C’est cette deuxième conception dégradée de la liberté qui est habituellement évoquée dans le débat sur l’euthanasie ; mais ceux qui l’élèvent le détruisent en encourant une aporie insurmontable. Pour le démontrer, nous recourrons à l’autorité des auteurs de la tradition libérale, afin qu’il ne soit pas dit que nous soyons influencés par la « superstition religieuse ». John Stuart Mill a écrit dans On Liberty que « le principe de liberté ne peut pas exiger que l’on puisse être libre de ne pas être libre ». En effet, à moins d’avoir décidé d’embrasser l’irrationalité, nous devrons reconnaître (peu importe combien nous défendrons la conception la plus dégradée de la liberté) qu’aucun principe ne peut servir de fondement à sa destruction. Et, en prenant nos vies, nous détruisons la liberté que nous défendons.

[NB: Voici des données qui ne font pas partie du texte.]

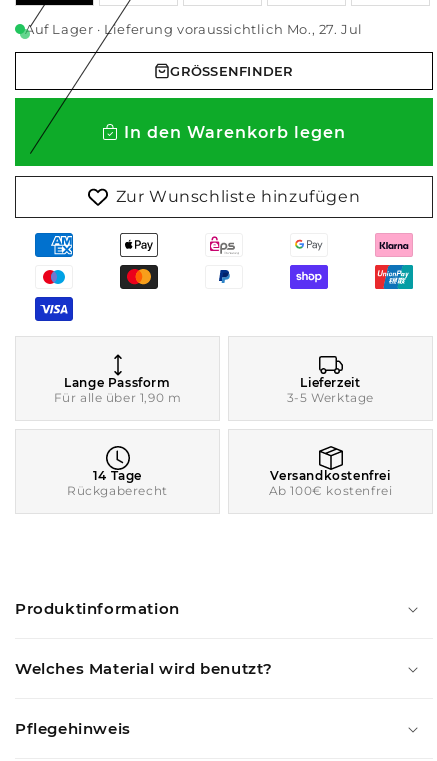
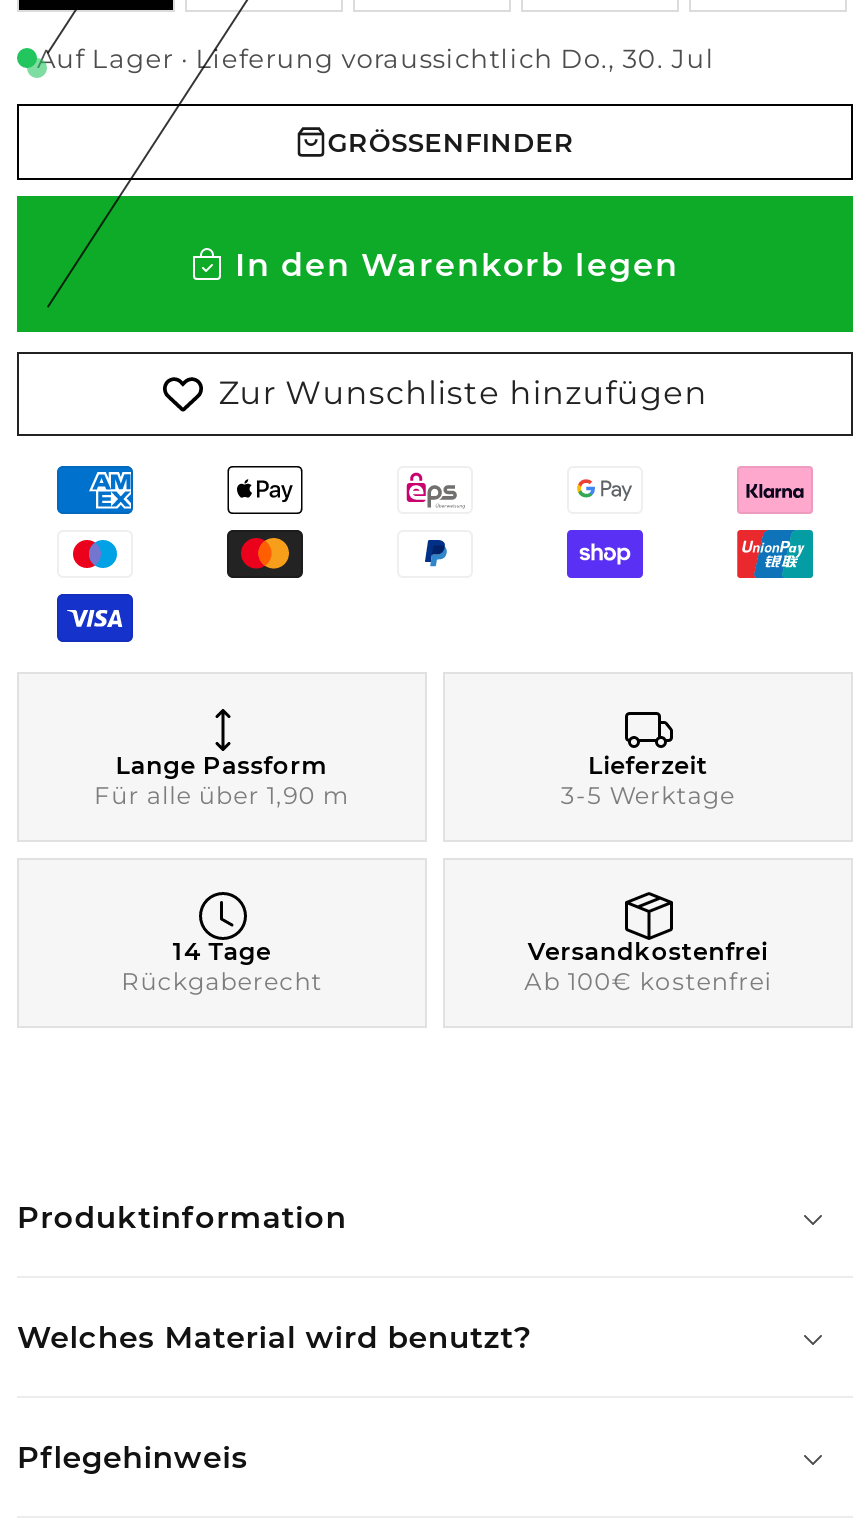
- Auf Lager · Lieferung voraussichtlich Mo., 27. Jul
+ Auf Lager · Lieferung voraussichtlich Do., 30. Jul
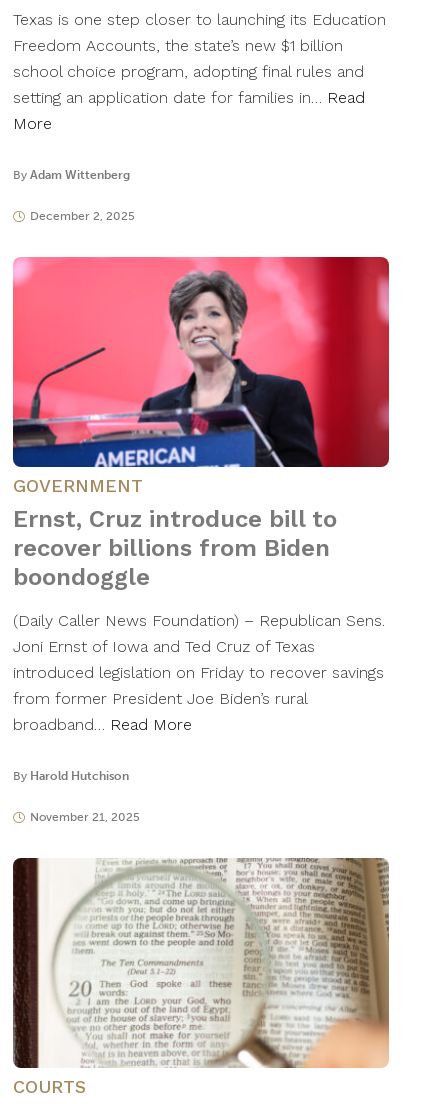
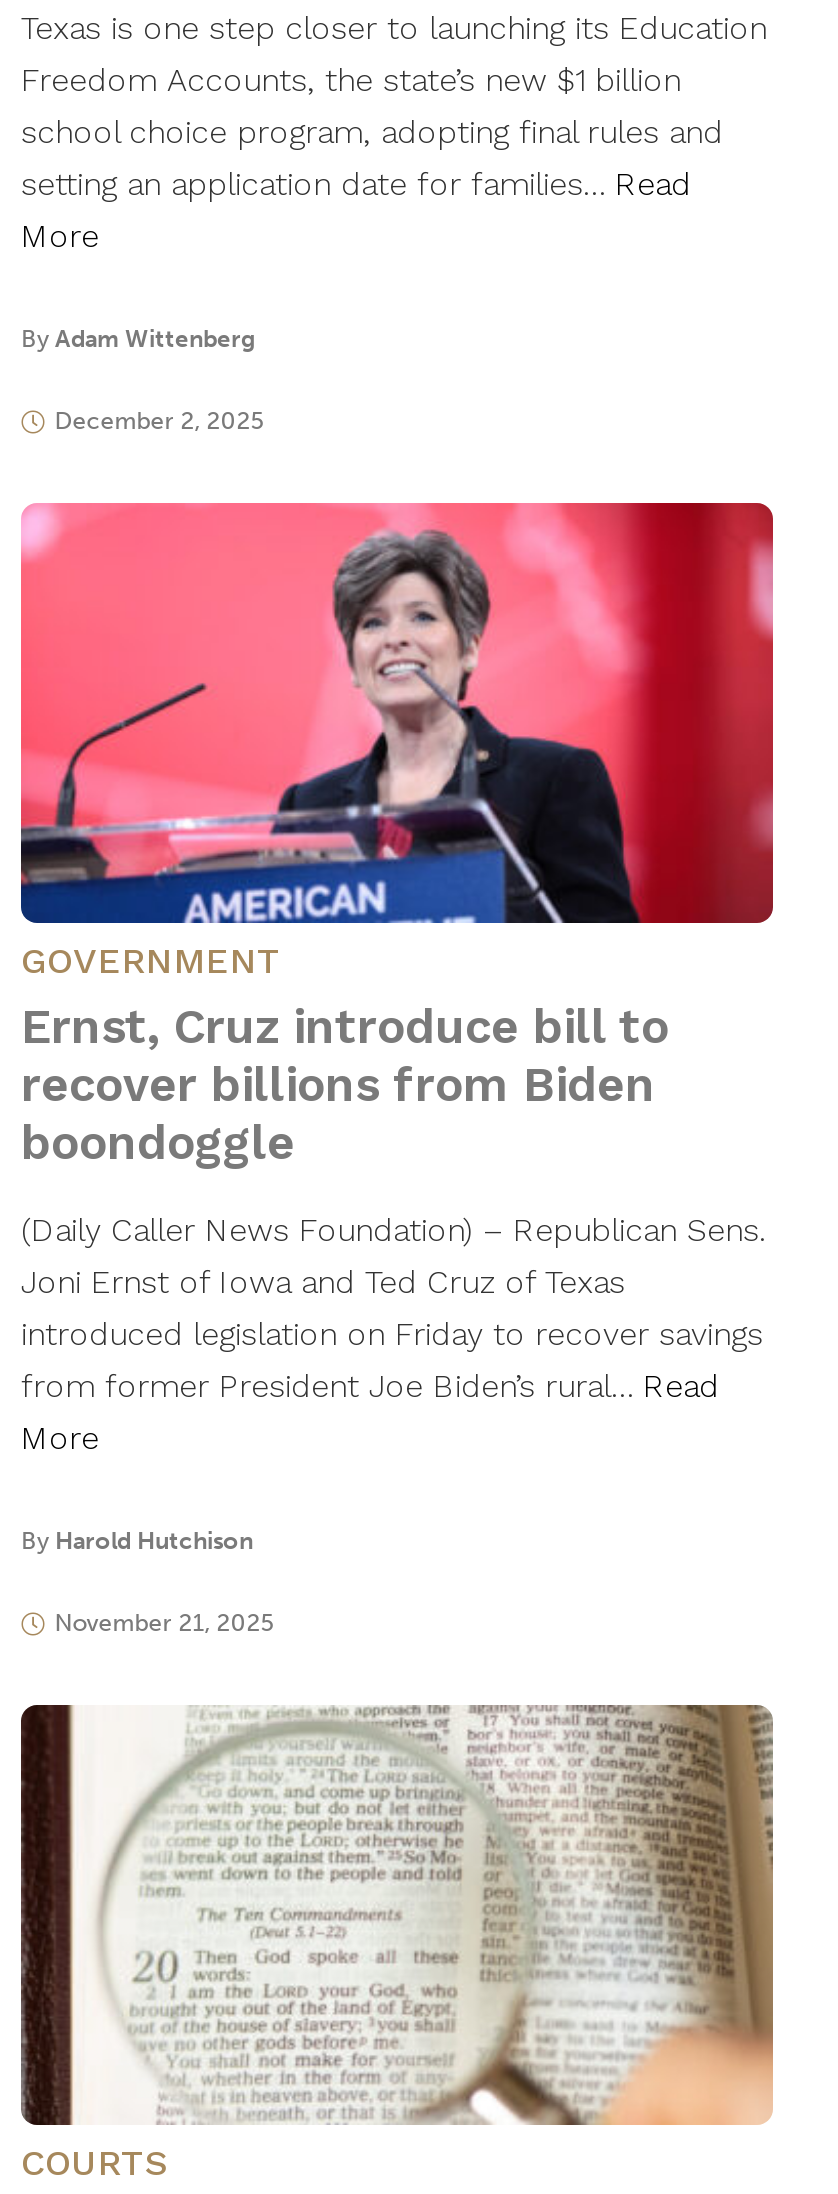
- setting an application date for families in… Read
+ setting an application date for families… Read

- from former President Joe Biden’s rural
- broadband… Read More
+ from former President Joe Biden’s rural… Read
+ More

En effet, c’est une propension humaine naturelle à vouloir préserver l’existence, une hypothèse ontologique pour l’exercice de la liberté humaine. Ainsi vouloir mourir deviendrait un acte contraire à la liberté humaine ; ou, en tout cas, le fruit d’une liberté tarée, une liberté obscurcie par une souffrance physique ou morale, ou par la peur de la subir : douleur atroce, décadence douloureuse, solitude, abandon, voire la simple conscience de devenir une nuisance pour les autres, le reste. Ce ne serait pas une expression de la « liberté humaine », mais un manque de liberté, voire une liberté contrainte, diminuée et occultée (dans certains cas, voire une liberté manipulée par des intérêts extérieurs louches, par exemple d’un descendant désireux d’hériter, ou d’un État qui souhaite réduire ses dépenses de santé).

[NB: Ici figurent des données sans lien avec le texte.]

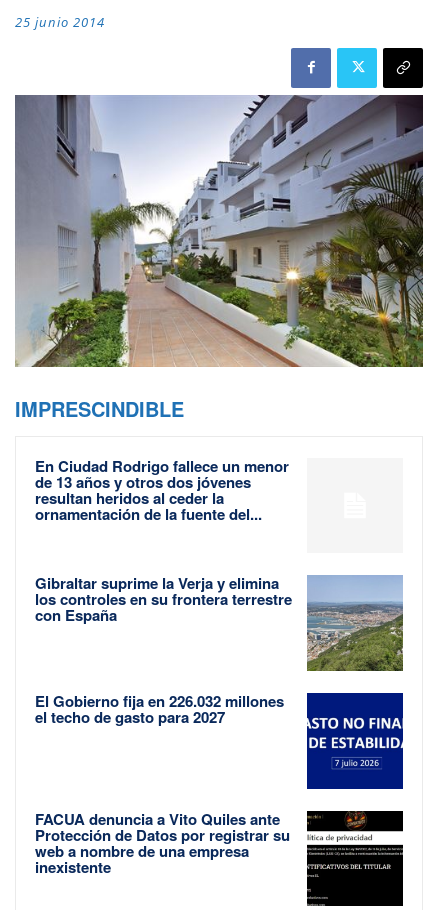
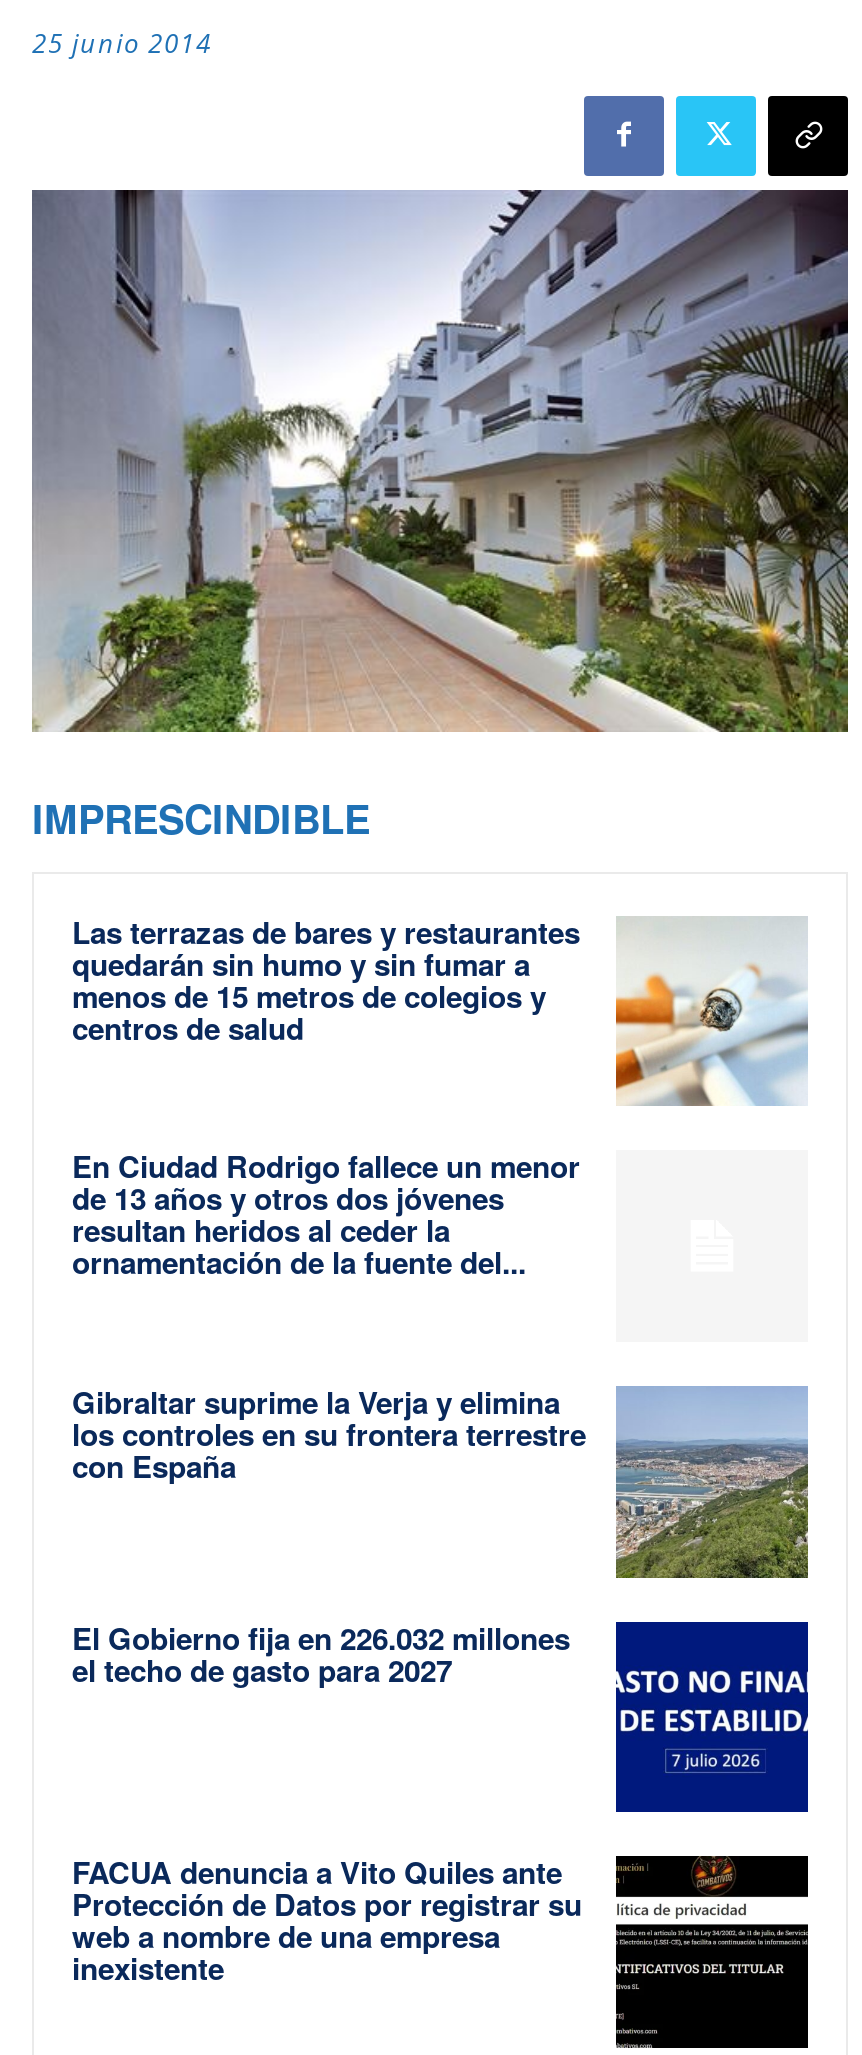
+ [image]
+ Las terrazas de bares y restaurantes
+ quedarán sin humo y sin fumar a
+ menos de 15 metros de colegios y
+ centros de salud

Nombreux médecins soulignent que lorsque les soins palliatifs s’accompagnent de relations humaines pleines de sens, même les patients qui ont prononcé le droit de mettre fin à leurs jours en décident autrement. La personne retrouve ainsi la raison qui la pousse à vivre. Le suicide assisté peut apparaît à la suite d’un désir induit par des proches ou par des médecins qui se trouvant devant un échec médical abandonneraient le patient à leur sort. L’euthanasie comme induction à « ne pas déranger » l’autre, ou l’État, peut-elle être qualifiée véritablement de « liberté individuelle ultime » ?

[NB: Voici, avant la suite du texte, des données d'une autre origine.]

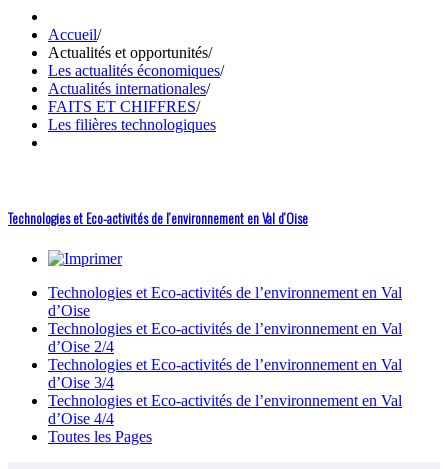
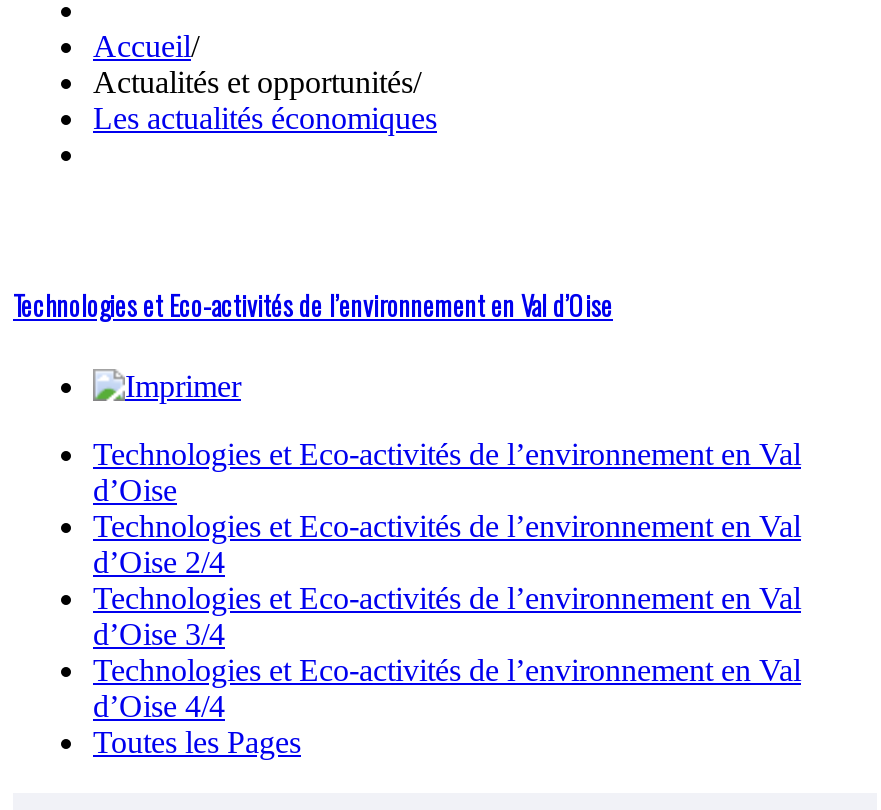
- Les actualités économiques/
- Actualités internationales/
- FAITS ET CHIFFRES/
- Les filières technologiques
+ Les actualités économiques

"Celui qui a un ’pourquoi’ vivre peut supporter n’importe quel « comment »", affirmait Nietzsche. Et certainement, il y a des « comment » très affligeants ; mais cette affliction est directement proportionnelle au manque des « pourquoi », des raisons pour lesquelles préserver la vie. Et ces « pourquoi » qui donnent sens à la vie ne sont pas des fantaisies, mais des réalités substantielles et distinctes de nous-mêmes. Des réalités qui nous appartiennent et auxquelles nous pouvons appartenir, car nous ne sommes pas des êtres souverains et autonomes, mais dépendants et liés. Et ces liens et dépendances constituent ce qui nous rend véritablement libres. Par ces liens notre raison trouvent une lumière qui nous soutient dans l’élan de continuer à vivre. L’agir éthique consiste à restaurer ces « pourquoi » que les patients ont perdus. En revanche, accepter l’absence de ces « pourquoi », et ensuite donner réponse à ce vide en affirmant le droit d’administrer la mort, serait une véritable euthanasie, celle de la raison.